Start of Block
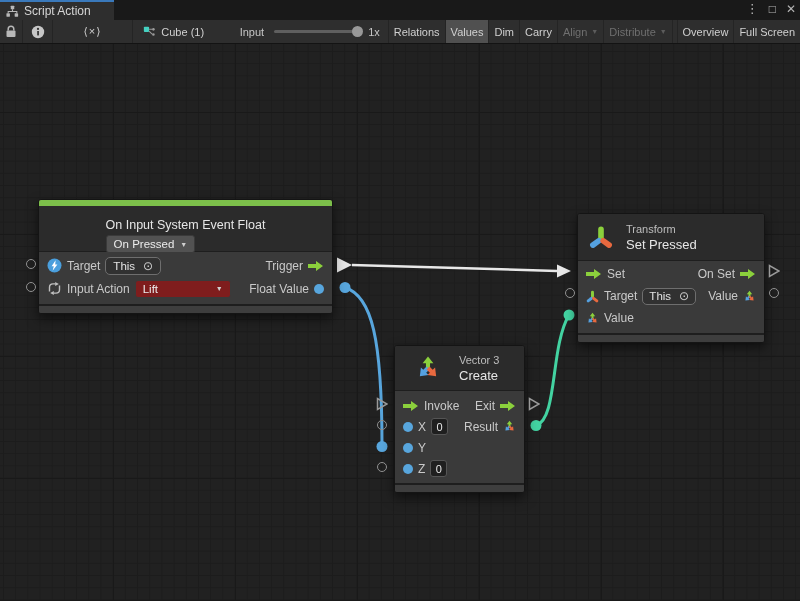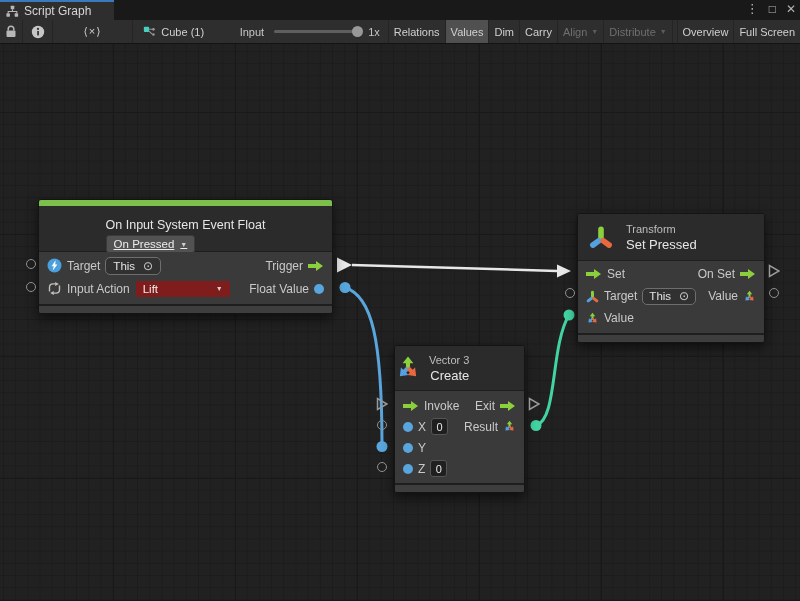--- a/index.html
+++ b/index.html
@@ -91,7 +91,7 @@
       <rect x="10" y="9" width="4" height="4" rx="0.5" fill="#b8b8b8"></rect>
       <path d="M7.5 4.5V7M2.5 9V7h10v2" stroke="#b8b8b8" stroke-width="1.2" fill="none"></path>
     </svg>
-    <span class="tab-label">Script Graph</span>
+    <span class="tab-label">Script Action</span>
   </div>
   <div class="win-controls">
     <span class="wc wc-menu">⋮</span>

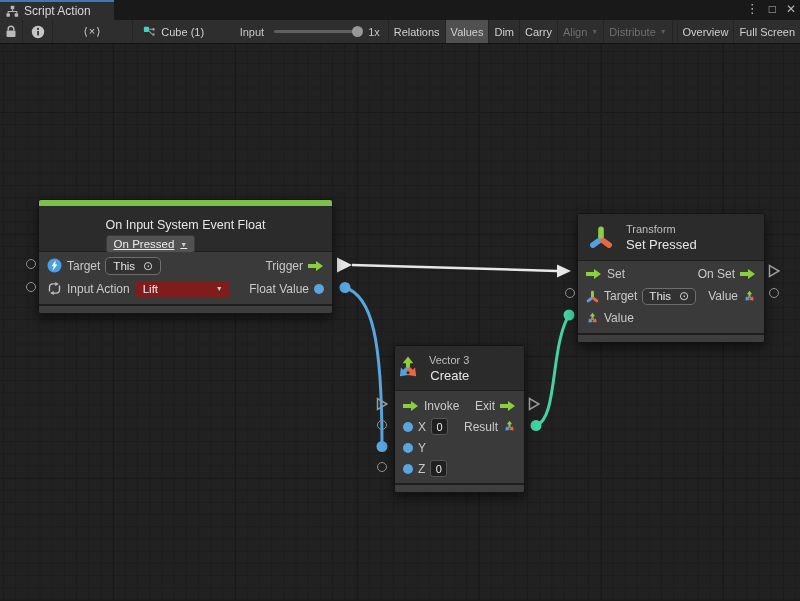--- a/index.html
+++ b/index.html
@@ -175,7 +175,7 @@
       </svg>
       <div>
         <div class="node-title">On Input System Event Float</div>
-        <div class="dropdown" style="margin-top:3px;text-decoration:underline;">
+        <div class="dropdown" style="margin-top:3px;">
           <span>On Pressed</span>
           <span class="dd-arr">▼</span>
         </div>

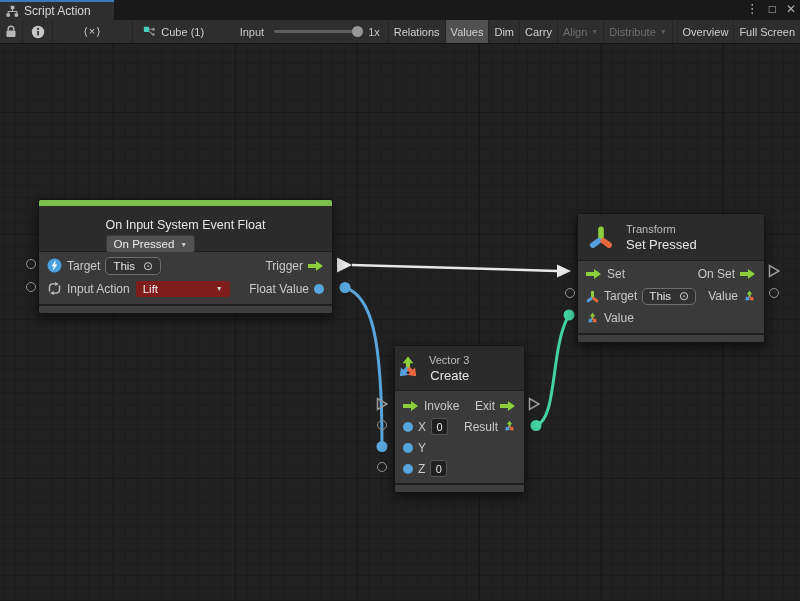--- a/index.html
+++ b/index.html
@@ -274,7 +274,7 @@
   </div>
 
   <div class="node" style="left:394px; top:301px; width:131px;">
-    <div class="node-header" style="height:44px; gap:8px; padding:0 0; border-radius:2px 2px 0 0;text-align:right;">
+    <div class="node-header" style="height:44px; gap:18px; padding:0 20px; border-radius:2px 2px 0 0;">
       <svg width="26" height="26" viewBox="0 0 14 14">
         <path d="M5.9 7V4.5H4.1L7 .8l2.9 3.7H8.1V7z" fill="#8bd03c"></path>
         <path d="M5.9 7V4.5H4.1L7 .8l2.9 3.7H8.1V7z" fill="#55a1e0" transform="rotate(225 7 7)"></path>

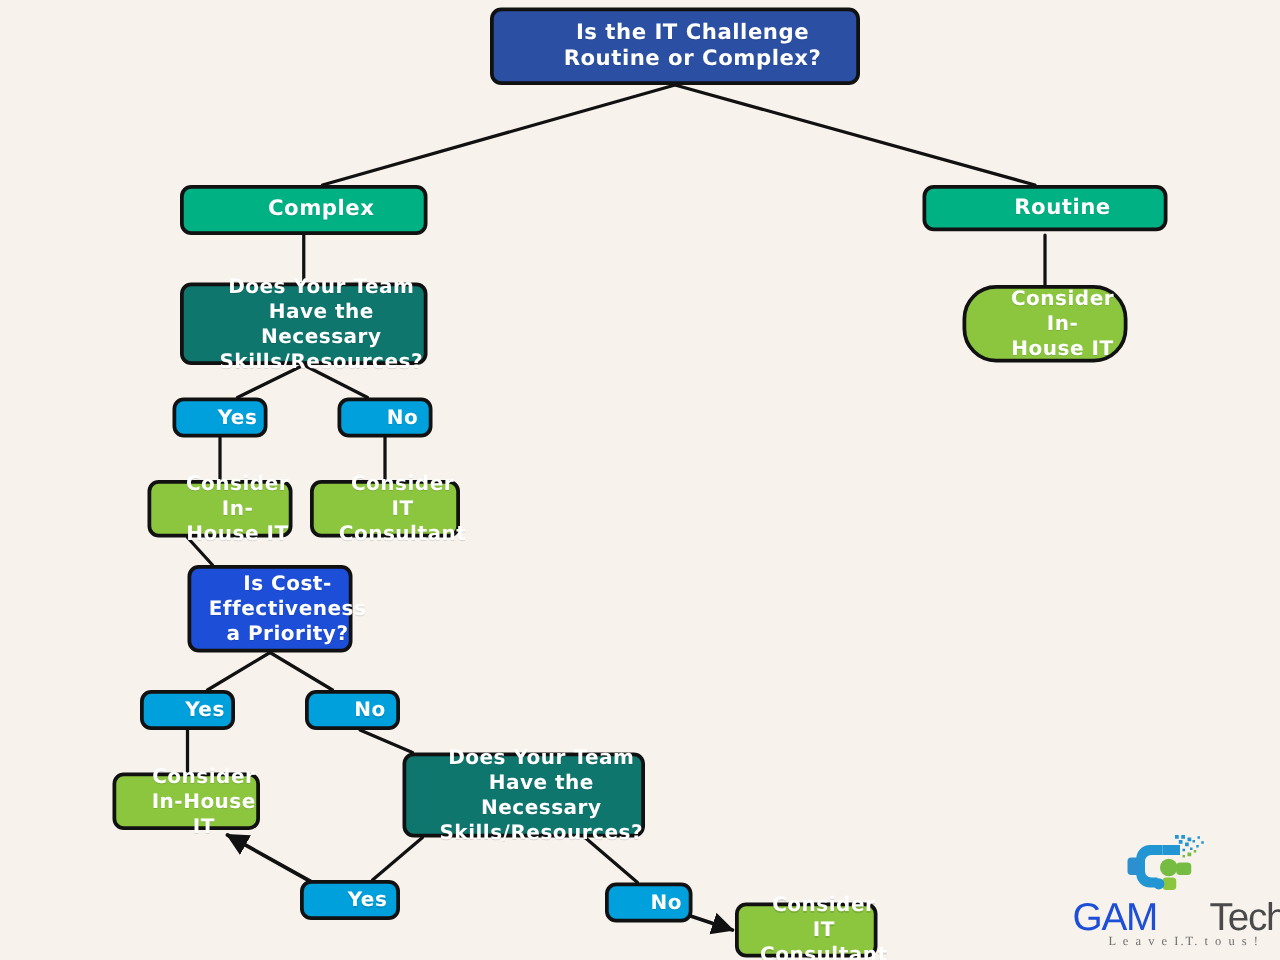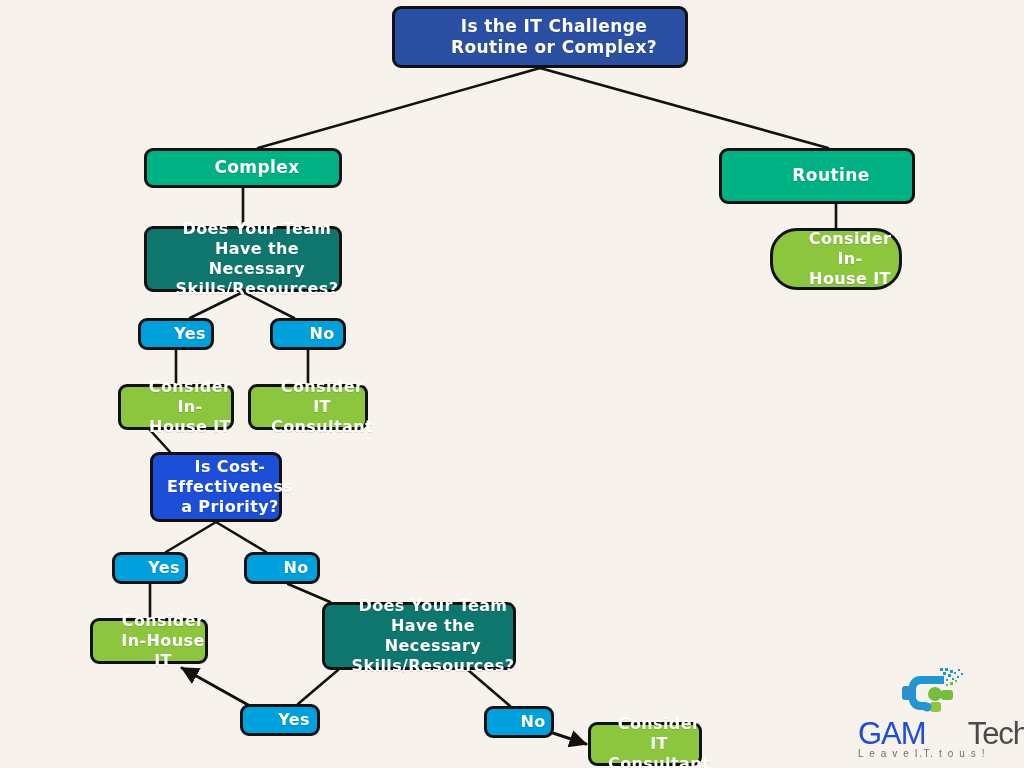--- a/index.html
+++ b/index.html
@@ -130,7 +130,7 @@
       <div class="node n-root" style="left: 392px; top: 6px; width: 296px; height: 62px;">Is the IT Challenge
 Routine or Complex?</div>
       <div class="node n-branch" style="left: 144px; top: 148px; width: 198px; height: 40px;">Complex</div>
-      <div class="node n-branch" style="left: 719px; top: 148px; width: 196px; height: 56px;">Routine</div>
+      <div class="node n-branch" style="left: 738px; top: 148px; width: 196px; height: 37px;">Routine</div>
       <div class="node n-question" style="left: 144px; top: 226px; width: 198px; height: 66px;">Does Your Team
 Have the Necessary
 Skills/Resources?</div>

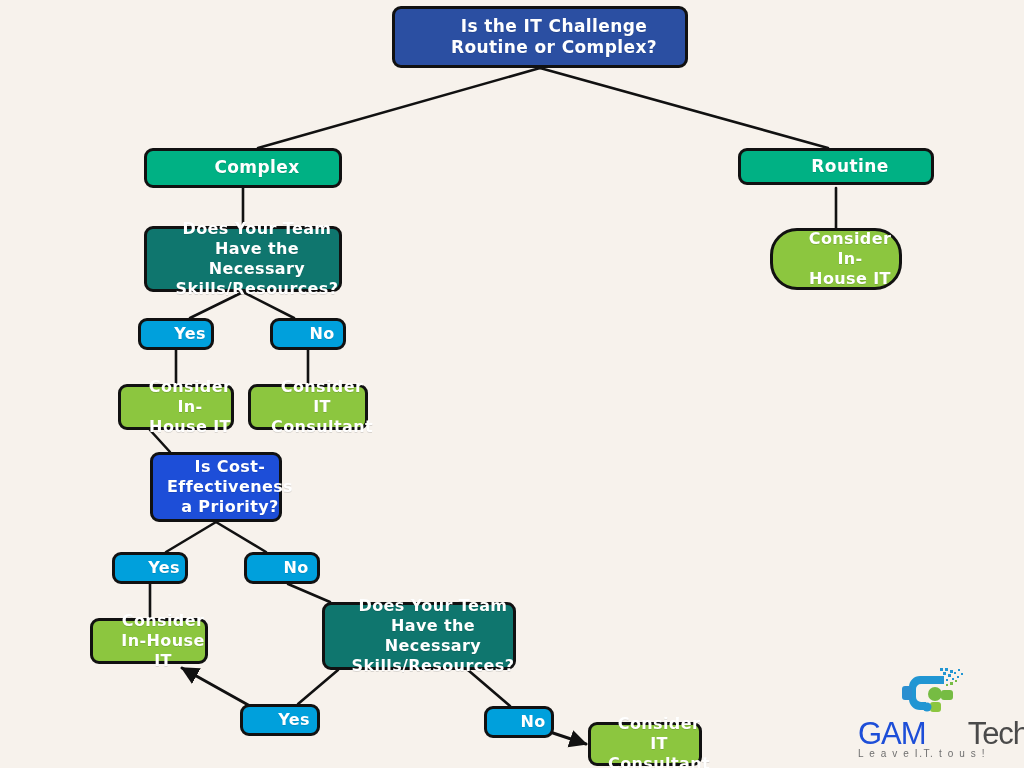--- a/index.html
+++ b/index.html
@@ -87,11 +87,11 @@
     left: 0;
     top: 82px;
     width: 150px;
-    text-align: left;
+    text-align: right;
     font-size: 10px;
     letter-spacing: 1.6px;
     color: #6f6f6f;
-    font-family: Liberation Sans, sans-serif;
+    font-family: Liberation Serif, serif;
   }
 </style>
 </head>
End of Block
Print the entries as they stand, first line through the line holding "719px; top: 148px;", with every picture removed.

> _REPLY_:
--- a/index.html
+++ b/index.html
@@ -91,7 +91,7 @@
       <rect x="10" y="9" width="4" height="4" rx="0.5" fill="#b8b8b8"></rect>
       <path d="M7.5 4.5V7M2.5 9V7h10v2" stroke="#b8b8b8" stroke-width="1.2" fill="none"></path>
     </svg>
-    <span class="tab-label">Script Graph</span>
+    <span class="tab-label">Script Action</span>
   </div>
   <div class="win-controls">
     <span class="wc wc-menu">⋮</span>

--- a/index.html
+++ b/index.html
@@ -175,7 +175,7 @@
       </svg>
       <div>
         <div class="node-title">On Input System Event Float</div>
-        <div class="dropdown" style="margin-top:3px;text-decoration:underline;">
+        <div class="dropdown" style="margin-top:3px;">
           <span>On Pressed</span>
           <span class="dd-arr">▼</span>
         </div>

--- a/index.html
+++ b/index.html
@@ -274,7 +274,7 @@
   </div>
 
   <div class="node" style="left:394px; top:301px; width:131px;">
-    <div class="node-header" style="height:44px; gap:8px; padding:0 0; border-radius:2px 2px 0 0;text-align:right;">
+    <div class="node-header" style="height:44px; gap:18px; padding:0 20px; border-radius:2px 2px 0 0;">
       <svg width="26" height="26" viewBox="0 0 14 14">
         <path d="M5.9 7V4.5H4.1L7 .8l2.9 3.7H8.1V7z" fill="#8bd03c"></path>
         <path d="M5.9 7V4.5H4.1L7 .8l2.9 3.7H8.1V7z" fill="#55a1e0" transform="rotate(225 7 7)"></path>

--- a/index.html
+++ b/index.html
@@ -130,7 +130,7 @@
       <div class="node n-root" style="left: 392px; top: 6px; width: 296px; height: 62px;">Is the IT Challenge
 Routine or Complex?</div>
       <div class="node n-branch" style="left: 144px; top: 148px; width: 198px; height: 40px;">Complex</div>
-      <div class="node n-branch" style="left: 719px; top: 148px; width: 196px; height: 56px;">Routine</div>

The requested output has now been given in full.